Detected change data:
============================================================

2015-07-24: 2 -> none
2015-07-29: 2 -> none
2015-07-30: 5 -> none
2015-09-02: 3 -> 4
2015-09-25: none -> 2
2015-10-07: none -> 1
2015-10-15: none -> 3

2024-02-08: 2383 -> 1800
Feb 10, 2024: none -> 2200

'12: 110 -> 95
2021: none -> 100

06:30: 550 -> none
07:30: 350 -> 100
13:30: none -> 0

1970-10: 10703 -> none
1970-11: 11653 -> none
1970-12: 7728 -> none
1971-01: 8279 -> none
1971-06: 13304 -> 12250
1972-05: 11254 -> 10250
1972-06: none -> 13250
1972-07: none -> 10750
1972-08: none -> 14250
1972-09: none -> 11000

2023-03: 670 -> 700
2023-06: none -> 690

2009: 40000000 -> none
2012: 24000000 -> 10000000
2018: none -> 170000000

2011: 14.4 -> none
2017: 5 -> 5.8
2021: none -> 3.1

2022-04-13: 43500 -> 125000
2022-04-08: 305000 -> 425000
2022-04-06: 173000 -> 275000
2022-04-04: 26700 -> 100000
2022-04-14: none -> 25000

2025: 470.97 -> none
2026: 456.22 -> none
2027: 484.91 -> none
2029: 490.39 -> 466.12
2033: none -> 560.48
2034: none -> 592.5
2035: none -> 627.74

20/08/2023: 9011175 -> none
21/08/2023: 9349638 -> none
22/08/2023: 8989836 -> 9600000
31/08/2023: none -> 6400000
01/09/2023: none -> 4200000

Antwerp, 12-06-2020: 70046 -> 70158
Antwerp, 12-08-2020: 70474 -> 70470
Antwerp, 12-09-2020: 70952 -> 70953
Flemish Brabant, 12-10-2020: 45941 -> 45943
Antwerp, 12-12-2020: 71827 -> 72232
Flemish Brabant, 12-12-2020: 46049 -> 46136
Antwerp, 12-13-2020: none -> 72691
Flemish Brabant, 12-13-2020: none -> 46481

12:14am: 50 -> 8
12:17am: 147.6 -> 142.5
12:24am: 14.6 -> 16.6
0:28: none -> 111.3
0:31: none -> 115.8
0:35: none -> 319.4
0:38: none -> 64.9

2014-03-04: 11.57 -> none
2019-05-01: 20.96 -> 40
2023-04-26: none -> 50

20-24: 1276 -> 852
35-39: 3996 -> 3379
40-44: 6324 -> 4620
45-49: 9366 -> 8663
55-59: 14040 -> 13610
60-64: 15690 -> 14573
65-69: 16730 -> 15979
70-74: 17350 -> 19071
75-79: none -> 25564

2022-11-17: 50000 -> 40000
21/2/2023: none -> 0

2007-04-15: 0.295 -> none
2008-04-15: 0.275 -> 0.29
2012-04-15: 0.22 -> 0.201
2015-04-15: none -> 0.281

============================================================

- _Required action_:
Only an exact transcription of all the records above counts as an answer.

- _Answer for the task_:
2015-07-24: 2 -> none
2015-07-29: 2 -> none
2015-07-30: 5 -> none
2015-09-02: 3 -> 4
2015-09-25: none -> 2
2015-10-07: none -> 1
2015-10-15: none -> 3

2024-02-08: 2383 -> 1800
Feb 10, 2024: none -> 2200

'12: 110 -> 95
2021: none -> 100

06:30: 550 -> none
07:30: 350 -> 100
13:30: none -> 0

1970-10: 10703 -> none
1970-11: 11653 -> none
1970-12: 7728 -> none
1971-01: 8279 -> none
1971-06: 13304 -> 12250
1972-05: 11254 -> 10250
1972-06: none -> 13250
1972-07: none -> 10750
1972-08: none -> 14250
1972-09: none -> 11000

2023-03: 670 -> 700
2023-06: none -> 690

2009: 40000000 -> none
2012: 24000000 -> 10000000
2018: none -> 170000000

2011: 14.4 -> none
2017: 5 -> 5.8
2021: none -> 3.1

2022-04-13: 43500 -> 125000
2022-04-08: 305000 -> 425000
2022-04-06: 173000 -> 275000
2022-04-04: 26700 -> 100000
2022-04-14: none -> 25000

2025: 470.97 -> none
2026: 456.22 -> none
2027: 484.91 -> none
2029: 490.39 -> 466.12
2033: none -> 560.48
2034: none -> 592.5
2035: none -> 627.74

20/08/2023: 9011175 -> none
21/08/2023: 9349638 -> none
22/08/2023: 8989836 -> 9600000
31/08/2023: none -> 6400000
01/09/2023: none -> 4200000

Antwerp, 12-06-2020: 70046 -> 70158
Antwerp, 12-08-2020: 70474 -> 70470
Antwerp, 12-09-2020: 70952 -> 70953
Flemish Brabant, 12-10-2020: 45941 -> 45943
Antwerp, 12-12-2020: 71827 -> 72232
Flemish Brabant, 12-12-2020: 46049 -> 46136
Antwerp, 12-13-2020: none -> 72691
Flemish Brabant, 12-13-2020: none -> 46481

12:14am: 50 -> 8
12:17am: 147.6 -> 142.5
12:24am: 14.6 -> 16.6
0:28: none -> 111.3
0:31: none -> 115.8
0:35: none -> 319.4
0:38: none -> 64.9

2014-03-04: 11.57 -> none
2019-05-01: 20.96 -> 40
2023-04-26: none -> 50

20-24: 1276 -> 852
35-39: 3996 -> 3379
40-44: 6324 -> 4620
45-49: 9366 -> 8663
55-59: 14040 -> 13610
60-64: 15690 -> 14573
65-69: 16730 -> 15979
70-74: 17350 -> 19071
75-79: none -> 25564

2022-11-17: 50000 -> 40000
21/2/2023: none -> 0

2007-04-15: 0.295 -> none
2008-04-15: 0.275 -> 0.29
2012-04-15: 0.22 -> 0.201
2015-04-15: none -> 0.281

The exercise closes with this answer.